> Your task: Please retype every record below exactly, leaving the pictures out.

> Supplied material:
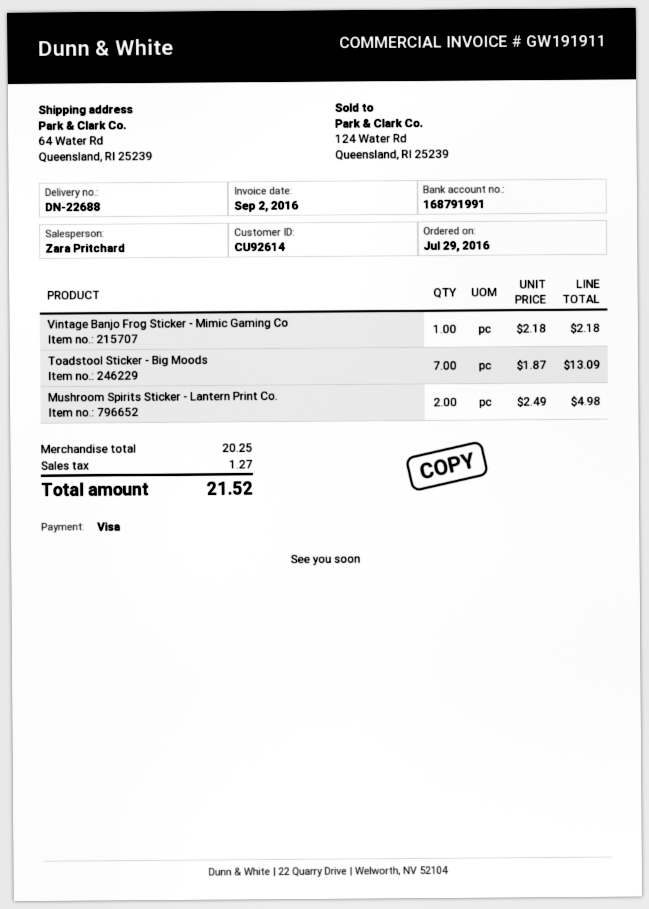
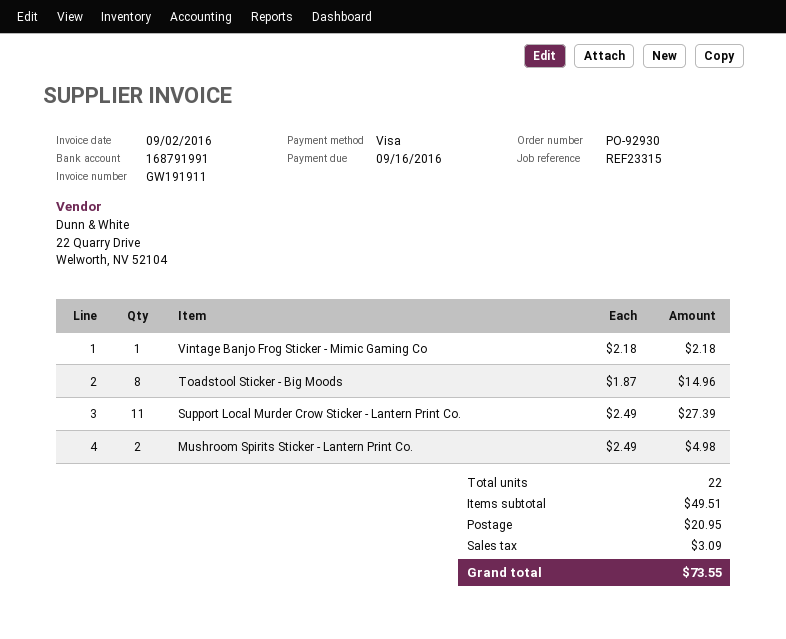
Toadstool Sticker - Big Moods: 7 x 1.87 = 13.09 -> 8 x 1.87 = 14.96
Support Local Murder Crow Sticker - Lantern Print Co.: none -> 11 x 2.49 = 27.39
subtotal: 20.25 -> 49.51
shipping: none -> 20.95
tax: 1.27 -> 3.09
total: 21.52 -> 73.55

> Output below:
Toadstool Sticker - Big Moods: 7 x 1.87 = 13.09 -> 8 x 1.87 = 14.96
Support Local Murder Crow Sticker - Lantern Print Co.: none -> 11 x 2.49 = 27.39
subtotal: 20.25 -> 49.51
shipping: none -> 20.95
tax: 1.27 -> 3.09
total: 21.52 -> 73.55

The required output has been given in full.